Первый из поездов, на котором мне предстояло возвращаться на фронт, доставил меня в Берлин. Оттуда я отправился в Варшаву, где сутки или даже двое пришлось ждать пересадки. Следующим промежуточным пунктом стал Киев, а уже оттуда мы тряслись, отбивая задницы, на грузовиках почти до самой Волги. А это несколько сотен километров. Когда мы подъезжали, я еще издали заметил стоявшие в беспорядке танки на поле возле какого-то села. Но стоило моим товарищам тепло встретить меня, мне даже стало стыдно за все свои прежние мысли.

Где-то в тылу партизаны подорвали наливной состав, и нам предстояло проторчать в этом селе еще неделю, если не больше. Наш взводный погиб, а когда прибыло пополнение, нас оповестили, что с ним прибудет и новый взводный. Поскольку всем нам втайне хотелось, чтобы взводным назначили кого-либо из нас в порядке повышения, то унтер-офицер Лацар, едва только успел спрыгнуть с кузова грузовика, на котором прибыло пополнение, мгновенно вызвал у нас чувство антипатии, что, конечно, не могло пойти ему на пользу. Когда наш лейтенант представлял Лацара, я тут же раскусил его подчеркнуто штатские манеры. Он был неплохо сложен, но казался едва ли не коротышкой, хотя был среднего роста. Лацар был брюнетом, движения его были мягкие, грациозные, а взор его серых глаз, казалось, проникал повсюду. Довольно мясистый нос, короткая, крепкая шея, полные губы. В отличие от нас, представителей рабочего класса, Лацар говорил с акцентом, присущим аристократам, что раздражало. Но камнем преткновения едва не стала его фамилия – уж очень по-еврейски она звучала. Трудно было, по нашему мнению, отыскать более иудейскую фамилию, чем Лацар. Даже в Ветхом Завете. Все так, но как еврей мог оказаться на Восточном фронте? Более того, в должности взводного? В нашем подразделении, в силу его немногочисленности, очень много зависело от личных взаимоотношений. И на тебе! Впрочем, Лацар держался дружелюбно, если не сказать на равных, по крайней мере, он был не из тех, кто при любом удобном и неудобном случае козыряет своим служебным положением. Он держался строго в рамках служебных полномочий, и у нас не было никаких причин обижаться на него. Что же до его якобы еврейского происхождения, тут у нас не было ровным счетом никаких доказательств, а сплошь домыслы. Втихомолку мы все же прозвали его «жиденком», естественно, никто и в мыслях не держал назвать его так в открытую. Если в разговорах поднималась темя евреев, Лацар никак не реагировал. Если возникала необходимость принятия решения – а его боевой опыт был никаким в сравнении с нашим, – наш взводный никогда не перечил просто из принципа. Но все равно мы воспринимали его как чужака, затесавшегося в наши ряды, стоило ему появиться, как атмосфера разом утрачивала непринужденность. И сам Лацар чувствовал это.
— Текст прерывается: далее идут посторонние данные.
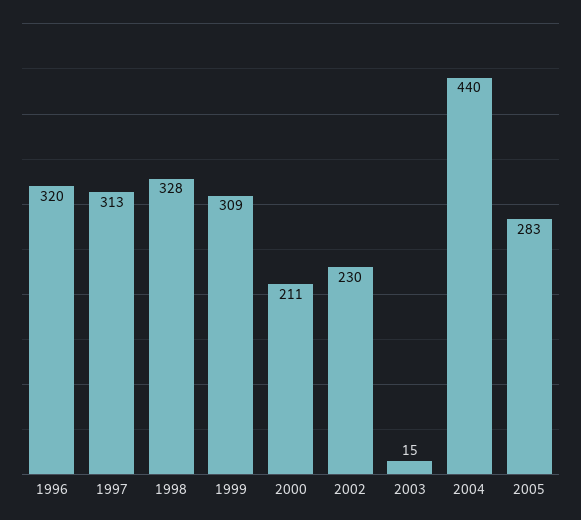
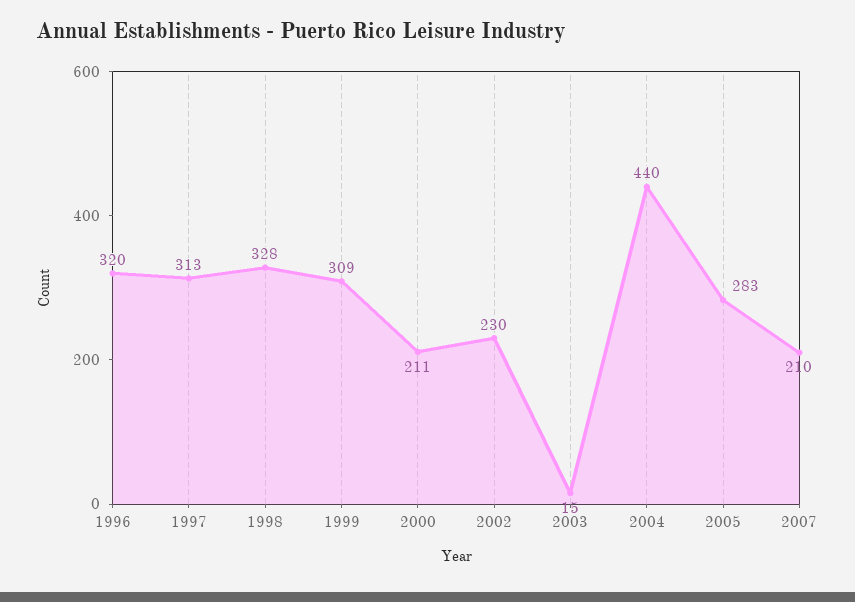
2007: none -> 210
Нередко мне казалось, что всем своим поведением он вопил нам: «Ребята! Ну что вы на самом деле! Я свой, свой!» Однажды он ляпнул, что, дескать, он – первый среди равных, даже не поняв, насколько неуклюже бестактно это прозвучало.

Нашего наводчика прозвали Замазкой, кличка прилипла к нему из-за того, что он на гражданке был учеником стекольщика. Замазка представлял собой законченный арийский тип, к тому же был самым умелым и знающим солдатом среди всех нас. До войны он был в гитлерюгенде, причем на командной должности, родом он был из Бремена и вдобавок был самым из нас идейно убежденным нацистом. И хотя из уст его вылетали главным образом лозунги, он вполне искренне обожал фюрера и, по его словам, готов был положить жизнь ради него. Евреев он ненавидел лютой ненавистью, считая их исчадием ада и корнем всех зол в мире. Замазка ни на минуту не сомневался, что только мудрость нашего великого фюрера уберегла Германию и всех нас от разрушительного влияния их и большевиков. Вот поэтому мы и находимся здесь, в России.
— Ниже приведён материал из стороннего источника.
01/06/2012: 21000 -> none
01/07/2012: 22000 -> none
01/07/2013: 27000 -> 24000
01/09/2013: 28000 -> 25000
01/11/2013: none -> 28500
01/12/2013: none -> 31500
Если бы не Замазка, я уверен, что мы трое, в конце концов, свыклись бы с Лацаром и приняли бы его. Жизнь и так жестока, к чему ожесточать ее еще больше. Но наш Замазка был свято убежден, что у него нет и быть не может точек соприкосновения с такими типами, как Лацар, то есть с евреями. Стоило им сойтись, нашему наводчику и его командиру взвода, как воздух тотчас же наэлектризовывался. Лацар был человеком куда более образованным, сообразительным и гибким, нежели Замазка, и все же для них обоих не было никакой возможности преодолеть существовавший между ними незримый барьер.